Поутру, собирая тетради, она полностью была согласна со своим усатым помощником – все проверено верно. Но одинокая тетрадь в центре стола и ей не давала покоя. Она принадлежала шестикласснику Вите. И написал он вроде бы верно, но Марья Ивановна точно знала, что так писать нельзя! Она так не учила, хотя в душе была полностью согласна с мнением ученика. Вот и мудрый кот не смог принять однозначное решение!..

       На перемене Марья Ивановна стояла за углом и посмеивалась, наблюдая за учениками 6 класса. Неожиданно по школе, словно вихрь пронесся – объявлен экстренный педсовет! Учительницы утицами поплыли в кабинет директора, из-за дверей которого слышались звуки, напоминающие жизнь приусадебного хозяйства, когда говорок хлопочущих кур неожиданно перекрывается заполошно-истерическим криком петуха. Марья Ивановна, заправив привычным жестом за уши седые прядки, присоединилась к коллегам, округлой утиной походочкой направляясь к школьному приписному курятнику, где квохтал взволнованный учительский полилог:

– ЧП! Коллеги!

– Коллеги! ЧП!

– Руки тому оторвать!

– Кощунство!

– Это вопиюще!

– Почему у нас?!

– Найдем и накажем!

– Что тут? Что тут? – не очень заинтересованно подкудахтнула свою лепту Марья Ивановна. Однако ее робкий вопрос потонул в грандиозной речи директора.

–Коллеги! Я экстренно собрала вас, чтобы всем объявить о вопиющем проступке одного из учеников нашей школы… Она хотела выдержать МХАТовскую паузу, чтобы известие приобрело ещё большую значимость, но волнение не позволило ей этого сделать, и голос, предательски сорвавшийся, надрывно кукарекнул:

– В школе ЧП! Найден учебник! Новый! За 6 класс! В туалете! За унитазом!

Директорша выдохнула, словно вынырнула из омута.

– Это учебник литературы! – веско добавила предводительница птичьего царства.

Головы утиц заинтересованно-сочувственно повернулись в сторону Марьи Ивановны.

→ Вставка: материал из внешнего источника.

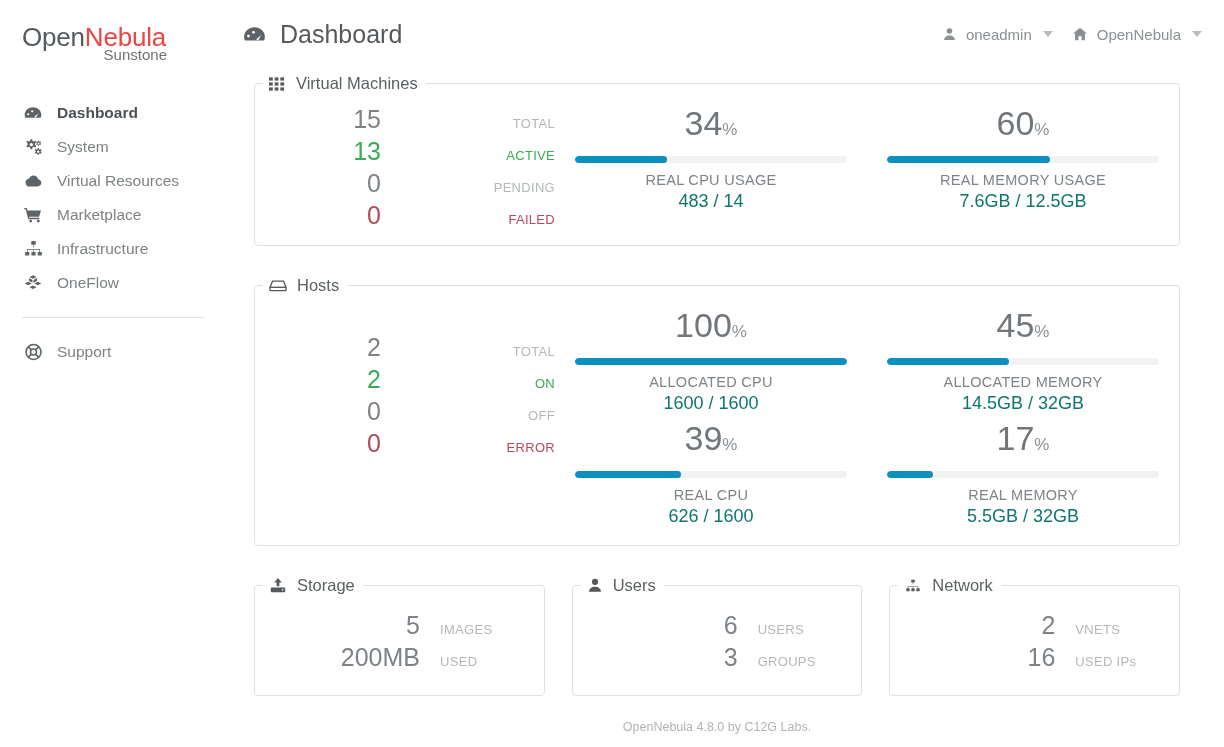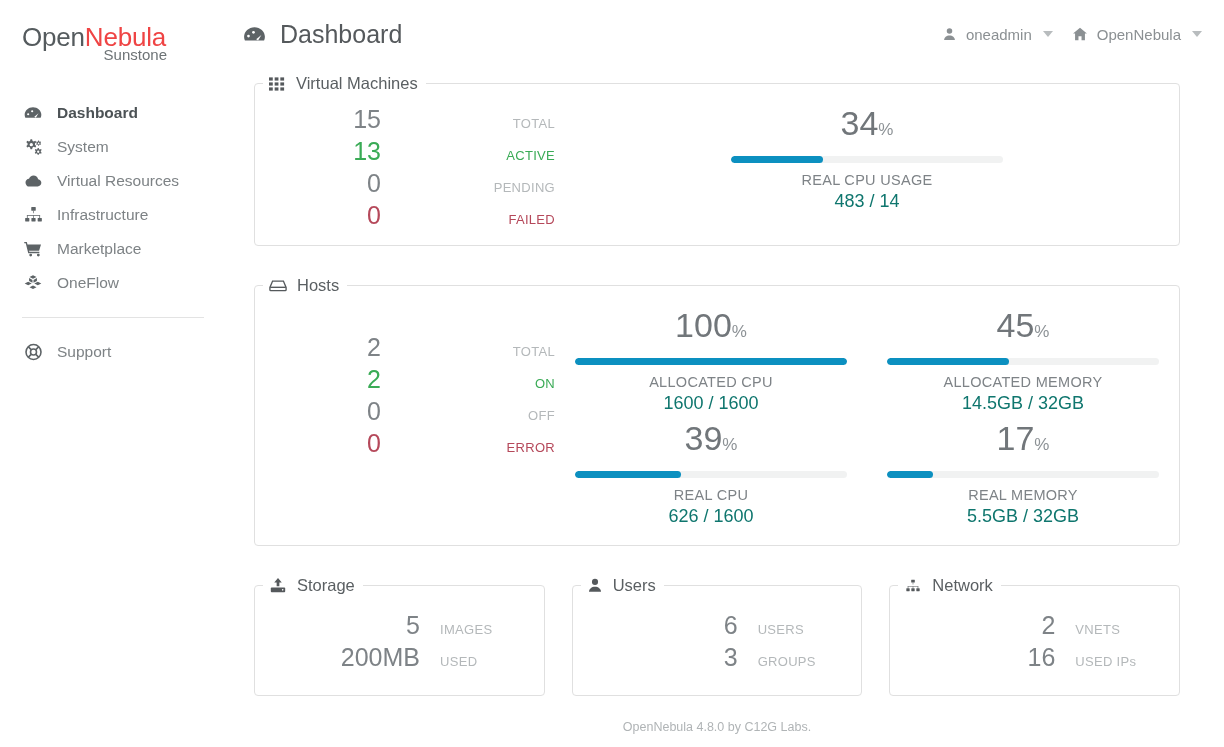--- a/index.html
+++ b/index.html
@@ -128,41 +128,41 @@
         <span class="nav-icon">
           <svg width="22" height="20" viewBox="0 0 24 24" fill="currentColor">
               <path d="M6.2 18.5h11.4c2.4 0 4.4-1.9 4.4-4.3 0-2.2-1.7-4-3.8-4.25-.5-2.6-2.8-4.55-5.6-4.55-2.5 0-4.65 1.6-5.4 3.8-2.4.15-4.2 2.1-4.2 4.5 0 2.65 2.1 4.8 3.2 4.8z"></path>
             </svg>
         </span>
         <span>Virtual Resources</span>
       </div>
 
       <div class="nav-item">
         <span class="nav-icon">
+          <svg width="22" height="20" viewBox="0 0 24 24" fill="currentColor">
+              <path d="M1.5 3.5h3.1l.8 3.1h16.2l-2.3 7.4H7.2l.35 1.4h12.1v1.6H6.3L3.3 5.1H1.5z"></path>
+              <circle cx="9.2" cy="19.3" r="1.7"></circle>
+              <circle cx="18.4" cy="19.3" r="1.7"></circle>
+            </svg>
+        </span>
+        <span>Marketplace</span>
+      </div>
+
+      <div class="nav-item">
+        <span class="nav-icon">
           <svg width="21" height="20" viewBox="0 0 24 24" fill="currentColor">
               <rect x="9.3" y="2.5" width="5.4" height="4.3" rx="0.5"></rect>
               <rect x="2" y="15.5" width="5" height="4.3" rx="0.5"></rect>
               <rect x="9.5" y="15.5" width="5" height="4.3" rx="0.5"></rect>
               <rect x="17" y="15.5" width="5" height="4.3" rx="0.5"></rect>
               <path d="M11.6 6.8h0.8v3.1h-0.8zM4.1 12.3h15.8v1H4.1z"></path>
               <path d="M4.1 12.3h0.9v3.2h-0.9zM11.6 12.3h0.8v3.2h-0.8zM19 12.3h.9v3.2H19z"></path>
             </svg>
         </span>
         <span>Infrastructure</span>
-      </div>
-
-      <div class="nav-item">
-        <span class="nav-icon">
-          <svg width="22" height="20" viewBox="0 0 24 24" fill="currentColor">
-              <path d="M1.5 3.5h3.1l.8 3.1h16.2l-2.3 7.4H7.2l.35 1.4h12.1v1.6H6.3L3.3 5.1H1.5z"></path>
-              <circle cx="9.2" cy="19.3" r="1.7"></circle>
-              <circle cx="18.4" cy="19.3" r="1.7"></circle>
-            </svg>
-        </span>
-        <span>Marketplace</span>
       </div>
 
       <div class="nav-item">
         <span class="nav-icon">
           <svg width="22" height="20" viewBox="0 0 24 24" fill="currentColor">
               <path d="M12 2.6l4.2 2.2-4.2 2.2-4.2-2.2z"></path>
               <path d="M6.2 10.4l4.2 2.2-4.2 2.2L2 12.6z"></path>
               <path d="M17.8 10.4l4.2 2.2-4.2 2.2-4.2-2.2z"></path>
               <path d="M12 14.9l4.2 2.2-4.2 2.2-4.2-2.2z"></path>
               <path d="M7.3 6.1L11.4 8.3v3.4L7.3 9.5z"></path>
@@ -267,20 +267,30 @@
             <div class="gauge-col">
               <div class="gauge">
                 <div class="gauge-val"><span>34</span><span class="pct">%</span></div>
                 <div class="bar-track">
                     <div class="bar-fill" style="width: 34%;"></div>
                   </div>
                 <div class="gauge-name">REAL CPU USAGE</div>
                 <div class="gauge-sub">483 / 14</div>
               </div>
             </div>
+            <div class="gauge-col">
+              <div class="gauge">
+                <div class="gauge-val"><span>60</span><span class="pct">%</span></div>
+                <div class="bar-track">
+                    <div class="bar-fill" style="width: 60%;"></div>
+                  </div>
+                <div class="gauge-name">REAL MEMORY USAGE</div>
+                <div class="gauge-sub">7.6GB / 12.5GB</div>
+              </div>
+            </div>
           </div>
         </div>
       </fieldset>
 
       <fieldset class="panel">
         <legend>
           <span class="leg-icon">
             <svg width="18" height="15" viewBox="0 0 20 15" fill="none" stroke="currentColor" stroke-width="1.5">
                 <path d="M1 12.2V9.6L4 2.6h12l3 7v2.6a1 1 0 01-1 1H2a1 1 0 01-1-1z"></path>
                 <path d="M1.3 9.5h17.4"></path>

Она загадочно потупилась. Начальница наддала децибел:

– Учебники подписаны! Это учебник… Виктора.

Раздалось многоголосое кряканье и кудахтанье, из которого с трудом вычленялись человеческие слова "я так и знала", " кто бы сомневался", "а кому же ещё"......................

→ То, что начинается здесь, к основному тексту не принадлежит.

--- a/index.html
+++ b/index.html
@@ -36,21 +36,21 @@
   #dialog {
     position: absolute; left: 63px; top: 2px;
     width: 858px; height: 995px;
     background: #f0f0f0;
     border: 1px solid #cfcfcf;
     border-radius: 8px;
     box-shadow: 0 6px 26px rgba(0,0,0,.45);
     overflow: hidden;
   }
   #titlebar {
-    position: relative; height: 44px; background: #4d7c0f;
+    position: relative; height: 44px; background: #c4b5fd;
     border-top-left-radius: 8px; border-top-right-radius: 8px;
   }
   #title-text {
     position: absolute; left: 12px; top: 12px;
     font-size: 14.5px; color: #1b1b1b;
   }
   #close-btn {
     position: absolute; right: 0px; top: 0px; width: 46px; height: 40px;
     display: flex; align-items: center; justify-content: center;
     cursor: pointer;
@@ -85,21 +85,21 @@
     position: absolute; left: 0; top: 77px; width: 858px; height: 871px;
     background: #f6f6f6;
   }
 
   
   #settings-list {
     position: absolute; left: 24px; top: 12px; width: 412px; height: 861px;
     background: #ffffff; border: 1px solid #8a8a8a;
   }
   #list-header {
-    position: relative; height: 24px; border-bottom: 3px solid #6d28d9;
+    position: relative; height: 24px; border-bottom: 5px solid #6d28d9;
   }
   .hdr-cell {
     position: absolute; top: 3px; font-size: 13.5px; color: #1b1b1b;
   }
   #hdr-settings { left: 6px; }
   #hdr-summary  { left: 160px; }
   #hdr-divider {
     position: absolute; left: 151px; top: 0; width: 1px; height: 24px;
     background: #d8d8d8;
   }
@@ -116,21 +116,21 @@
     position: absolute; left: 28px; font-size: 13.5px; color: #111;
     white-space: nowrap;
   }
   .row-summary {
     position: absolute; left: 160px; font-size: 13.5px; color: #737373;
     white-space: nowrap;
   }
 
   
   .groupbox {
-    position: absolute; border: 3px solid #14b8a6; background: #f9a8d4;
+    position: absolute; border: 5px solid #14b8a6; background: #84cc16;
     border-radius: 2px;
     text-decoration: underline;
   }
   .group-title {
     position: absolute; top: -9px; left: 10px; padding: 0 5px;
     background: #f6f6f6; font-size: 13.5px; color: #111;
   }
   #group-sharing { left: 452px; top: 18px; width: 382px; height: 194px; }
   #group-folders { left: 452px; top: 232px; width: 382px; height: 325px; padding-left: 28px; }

Когда "Гул утих… Я вышел на подмостки, прислоняясь к дверному косяку, я ловлю в случайном отголоске, что случится на моем веку. На меня направлен сумрак ночи тысячью биноклей на оси. Если только можешь, Авва отче, чашу эту мимо пронеси. Я люблю твой замысел упрямый и играть согласен эту роль, но сейчас идет другая драма. И на этот раз меня уволь. Но продуман распорядок действий, и неотвратим конец пути. Я один. Все тоне в фарисействе. Жизнь прожить, не поле перейти"…

      Это, конечно, был Пастернак. И к делу не относился, но как-то сам попросился… Виктор знал эти строки. Он много чего знал в свои неполные двенадцать. Порой ему казалось, что он очень давно живёт, а иногда ощущалось, что только вчера родился. Когда, как гром среди ясного неба, прозвучало объявление о вызове к директору, Витька ощутил гамму смешанных чувств: недоумение, лёгкий гадливый холодок тревоги, азарт и отчаяние героя, бросающегося на амбразуру, некое величие и в то же время желание схорониться за плинтусом. Мысленно он перебирал, в чем может быть повинен, и размышлял, стоит ли в этом сразу признаться или же все отрицать?!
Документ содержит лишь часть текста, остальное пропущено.